Corte Ue: le ferie non godute vanno pagate

Le ferie non godute devono essere pagate al lavoratore anche quando cessa il rapporto di lavoro per scelta volontaria e la fruizione delle ferie non sia più possibile.

Lo ha stabilito la Corte europea di giustizia, chiamata a pronunciarsi sul caso di un dipendente austriaco che, avendo fatto domanda di pensionamento, non aveva potuto godere dei giorni di ferie arretrate che gli spettavano a causa di una malattia subita nel periodo precedente all'accoglimento della sua domanda di pensione.

La Corte accoglie il suo ricorso sancendo il diritto a un rimborso in denaro, ritenendo irrilevante il fatto che fosse stato lui a licenziarsi.

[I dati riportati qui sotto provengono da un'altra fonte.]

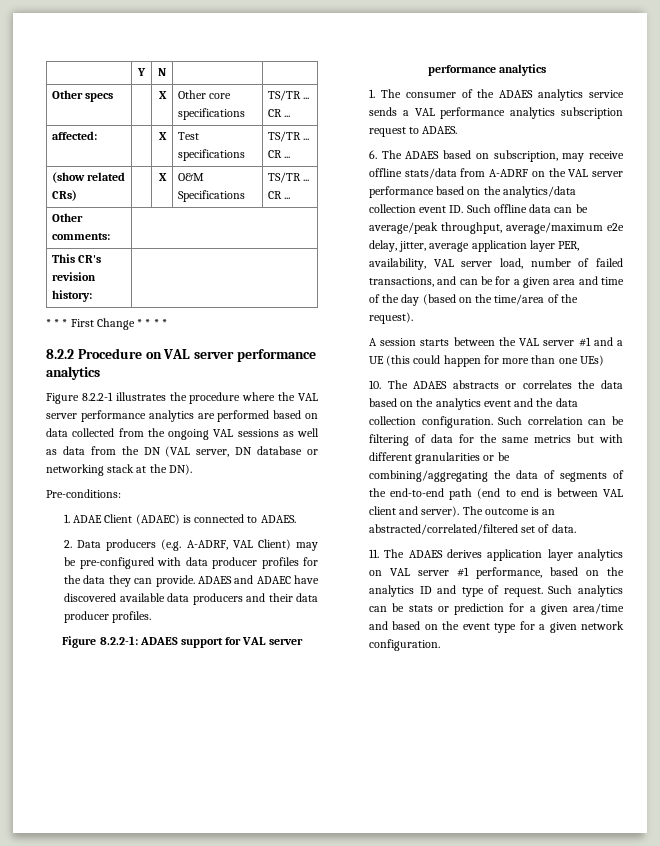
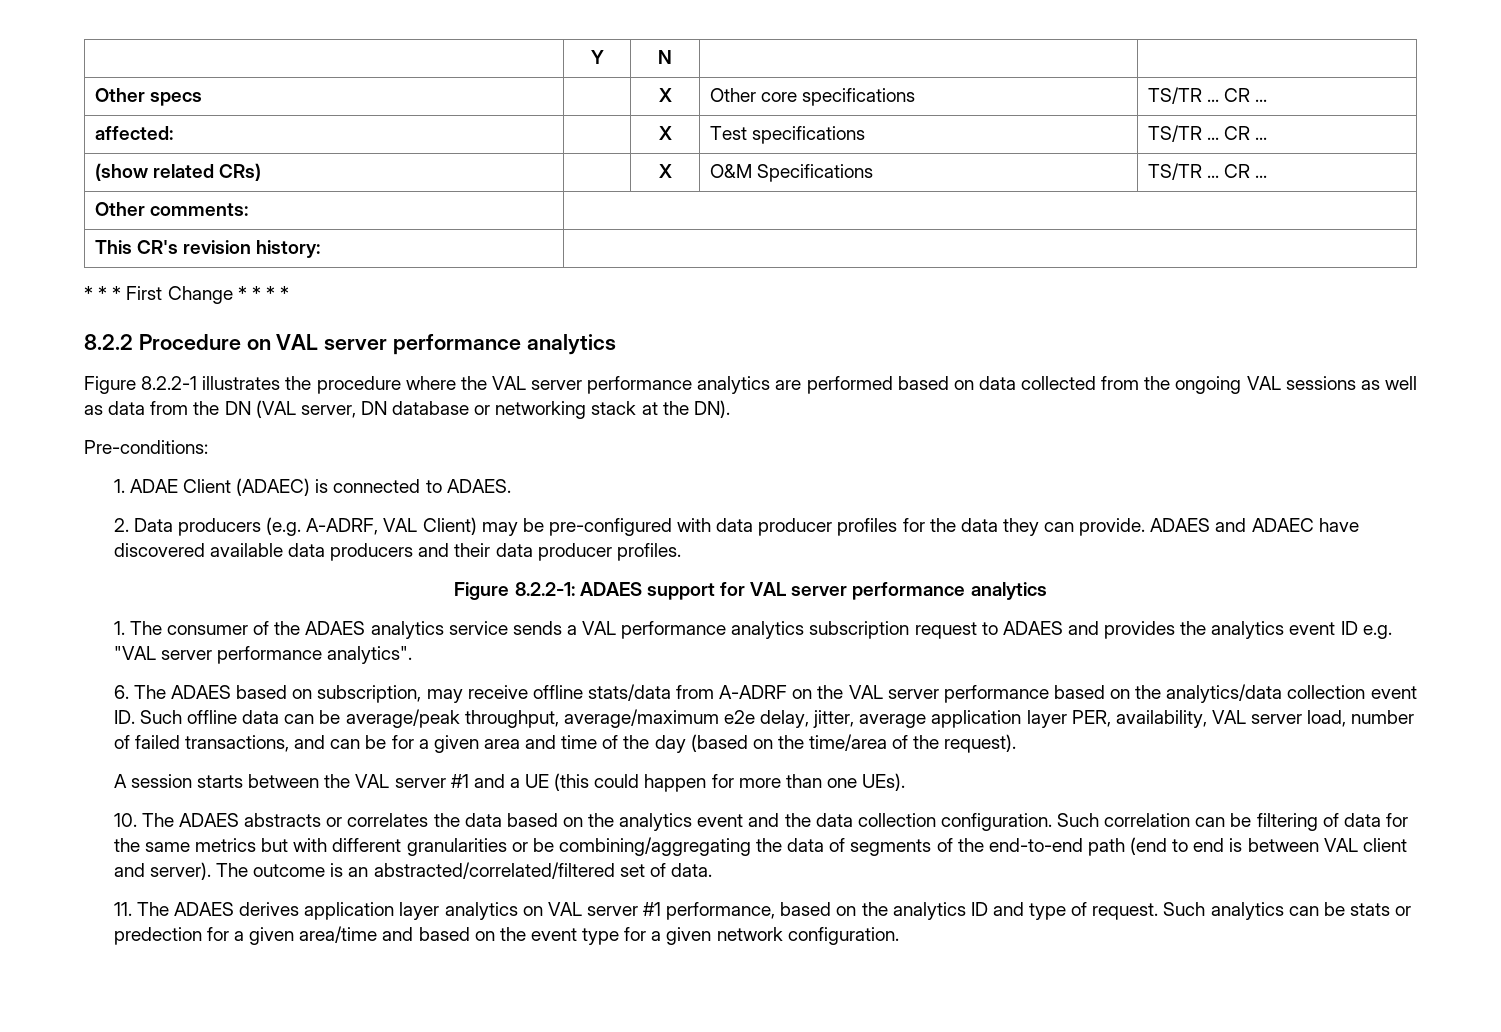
- 1. The consumer of the ADAES analytics service sends a VAL performance analytics subscription request to ADAES.
+ 1. The consumer of the ADAES analytics service sends a VAL performance analytics subscription request to ADAES and provides the analytics event ID e.g. "VAL server performance analytics".
- A session starts between the VAL server #1 and a UE (this could happen for more than one UEs)
+ A session starts between the VAL server #1 and a UE (this could happen for more than one UEs).
- Such analytics can be stats or prediction for a given area/time and based on the event type for a given network configuration.
+ Such analytics can be stats or predection for a given area/time and based on the event type for a given network configuration.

Nella sentenza si ricorda che la direttiva europea 2003/88 prevede che ogni lavoratore debba beneficiare di ferie annuali retribuite di almeno quattro settimane e che tale diritto costituisce un principio particolarmente importante del diritto sociale dell'Unione, garanzia conferita al lavoratore indipendentemente dallo stato di salute", per evitare che "non riesca in alcun modo a beneficiare di tale diritto, neppure in forma pecuniaria".

Pertanto la legislazione austriaca che consente di non pagare il dipendente in questi casi, è in contrasto con la direttiva comunitaria, a cui tutti gli stati devono sottostare.
I giudici europei ricordano che è possibile invece stabilire a livello nazionale delle condizioni migliorative per i lavoratori, come l'aumento del periodo minimo delle quattro settimane di ferie retribuite annuali.